Several months prior to Amy and I deciding to adopt, we got a random request from our neighbor who is a film maker. He said he needed a house with a living room and a kitchen table in order to make a short film he was working on, and he asked if he could use ours. We said that would be fine, and one weekend while we were away they came and shot their film in our home. We thought that was the end of the story.
Several months later, on the day we submitted our application to the adoption agency, we got a text from our neighbor with an invitation to watch the finished film online. You can imagine our surprise when, as we watched, we realized that the film was a part of an effort to raise awareness of the need for domestic adoption in the United States. What are the chances?!
Our neighbor made the film for a nonprofit organization called BraveLove. BraveLove seeks to change the perception of adoption by conveying the heroism and bravery that a birth mother displays when she places her child with a loving family for adoption. Check out some of the stories featured on their stories page (I dare you not to cry as you read!).
These “coincidences” of an adoption film shot in our home and the timing of when we saw the film coupled with what we are learning on this adoption journey from sites like BraveLove, are convicting us further of the fact that the calling God has given us is not only to our future daughter, but also to her birth mom.
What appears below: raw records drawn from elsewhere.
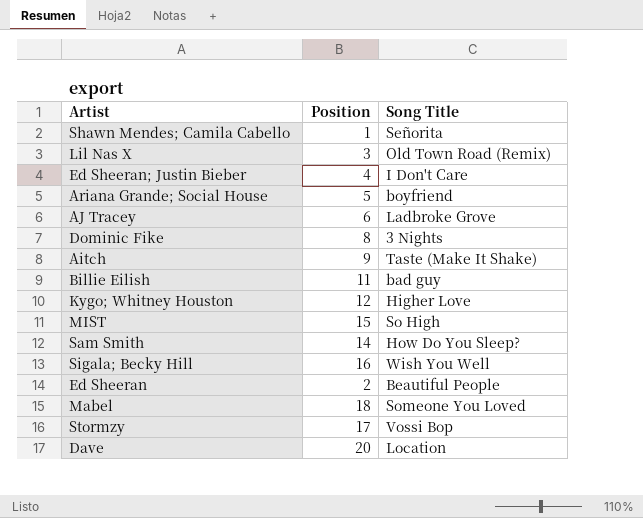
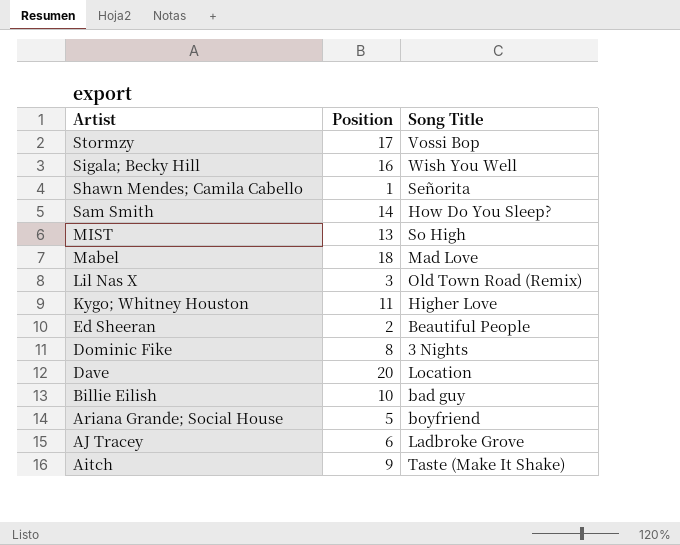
row order: none -> Artist descending
row Ed Sheeran; Justin Bieber: 4 | I Don't Care -> none
MIST | Position: 15 -> 13
Mabel | Song Title: Someone You Loved -> Mad Love
Kygo; Whitney Houston | Position: 12 -> 11
Billie Eilish | Position: 11 -> 10

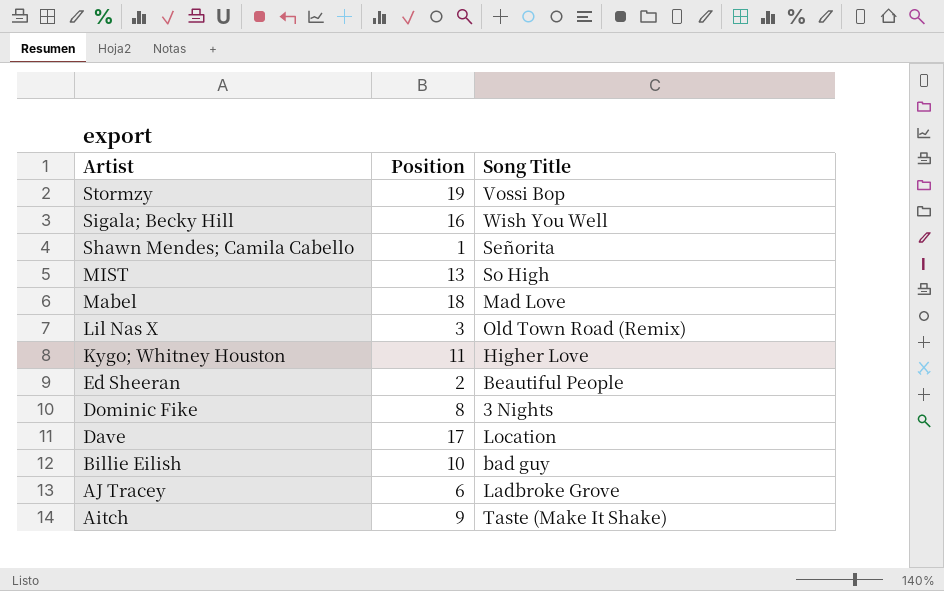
row Sam Smith: 14 | How Do You Sleep? -> none
row Ariana Grande; Social House: 5 | boyfriend -> none
Stormzy | Position: 17 -> 19
Dave | Position: 20 -> 17

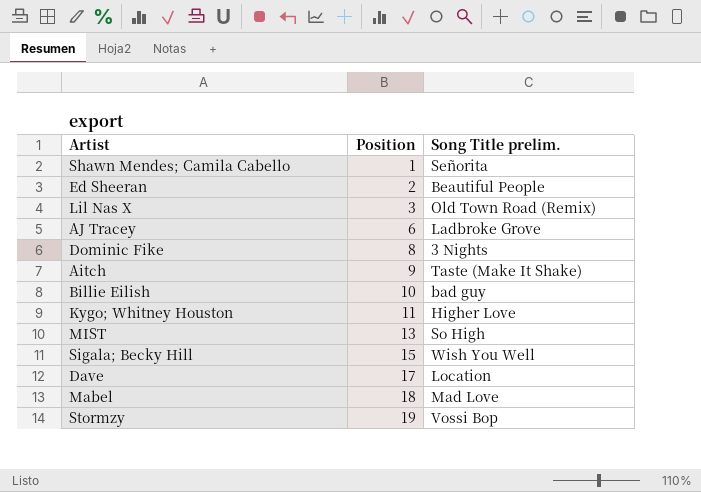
row order: Artist descending -> Position ascending
column name: Song Title -> Song Title prelim.
Sigala; Becky Hill | Position: 16 -> 15

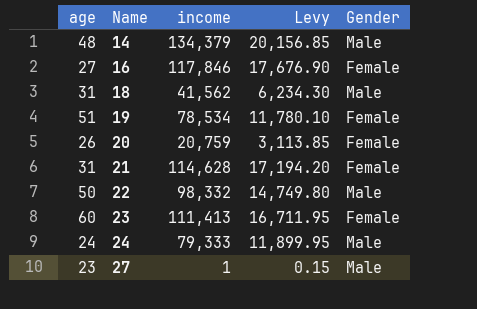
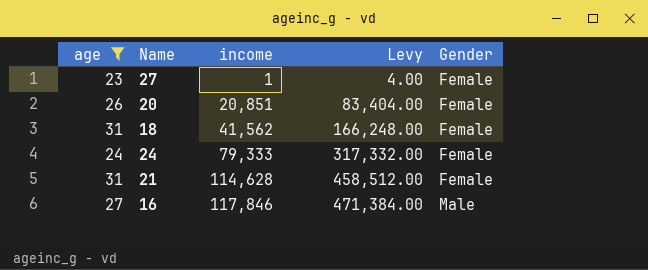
filter: none -> age <= 31
row order: Name ascending -> income ascending
column Levy | formula: [income] * 0.15 -> [income] * 4
27 | Gender: Male -> Female
20 | income: 20,759 -> 20,851
18 | Gender: Male -> Female
24 | Gender: Male -> Female
16 | Gender: Female -> Male

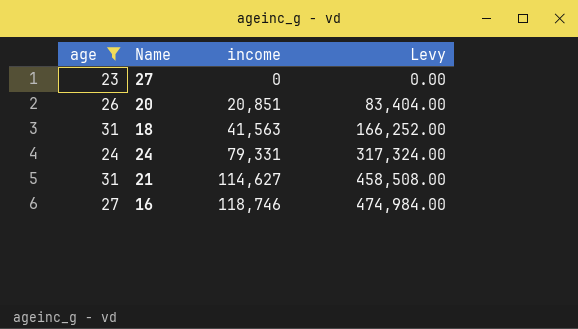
column Gender | position: 5 -> none
27 | income: 1 -> 0
27 | Levy: 4.00 -> 0.00
18 | income: 41,562 -> 41,563
18 | Levy: 166,248.00 -> 166,252.00
24 | income: 79,333 -> 79,331
24 | Levy: 317,332.00 -> 317,324.00
21 | income: 114,628 -> 114,627
21 | Levy: 458,512.00 -> 458,508.00
16 | income: 117,846 -> 118,746
16 | Levy: 471,384.00 -> 474,984.00

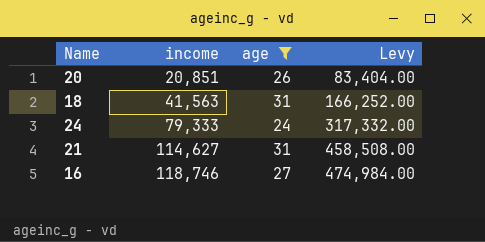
column age | position: 1 -> 3
row 27: 23 | 0 | 0.00 -> none
24 | income: 79,331 -> 79,333
24 | Levy: 317,324.00 -> 317,332.00

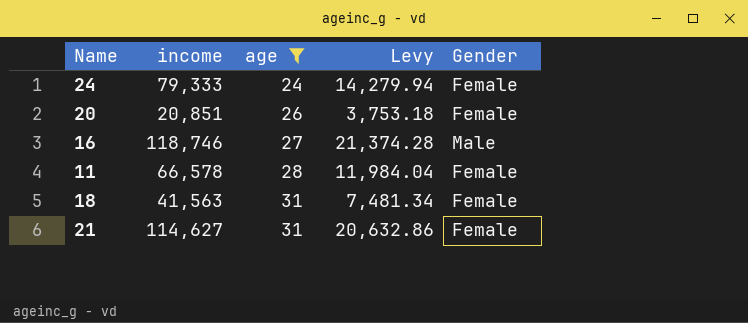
row order: income ascending -> age ascending
column Levy | formula: [income] * 4 -> [income] * 0.18
column Gender | position: none -> 5
row 11: none -> 66,578 | 28 | 11,984.04 | Female

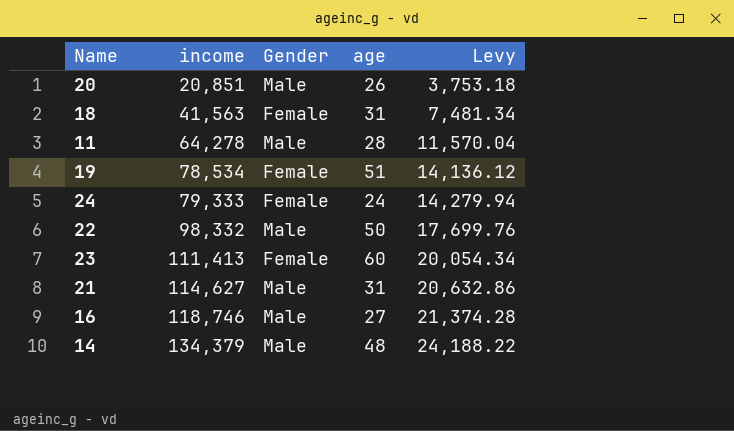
filter: age <= 31 -> none
row order: age ascending -> income ascending
column Gender | position: 5 -> 3
20 | Gender: Female -> Male
11 | income: 66,578 -> 64,278
11 | Gender: Female -> Male
11 | Levy: 11,984.04 -> 11,570.04
21 | Gender: Female -> Male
Every day, Amy and I are reminded that somewhere here in Tennessee there is a woman who has found out she’s pregnant, and she does not know what she’s going to do with her child. Her story is unique. We don’t make presumptions about what her circumstances are, but we know that she has to make a choice about what to do with her child, and that she is ultimately faced with at least 3 options.
Option 1: Abortion. According to one website, nearly half of the pregnancies among American women are unintended, and 4 in 10 of these are terminated by abortion. In 2014, 926,200 pregnancies ended in abortion. We’re sure this woman knows that this is one option for her.
Option 2: Carry the child to full term and raise her herself. For any number of reasons, this woman does not have peace with this option. Perhaps she feels ill-equipped for motherhood, or is a minor who does not have the support system she needs. Perhaps she has already delivered multiple other children of her own, some of whom may now be in foster care, and she knows that the life she would give this new child would be lacking the support, nurture, or consistency she would like her to have. Maybe she knows the environment the child would grow up in is just not safe. Regardless of the circumstance, her love for this unborn child makes it hard for her to imagine choosing option 2 at this time in her life.
That brings us to Option 3.
Option 3: Placing her child with a family for adoption. Only 2% of women in unplanned pregnancies in the United States choose adoption, yet the stories we are encountering through BraveLove and the adoption agency we are working with are teaching us that this option is not one of cowardice, but one of courage and bravery. Our hearts break for this woman when we imagine her carrying her child for 9 months, going through the pains of labor and delivery, and then entrusting that child to us out of a desire for her child to experience life in a supportive and loving family.
We are growing in our understanding that this call to adopt is not about us. It’s not about growing our family or getting just one more child. It is a call to provide a family and a home for a child that otherwise wouldn’t have one, and it is a call to minister to a woman in crisis. It is ultimately an invitation for our family to follow Jesus in living out the self-sacrificial and adoptive love of God our Father.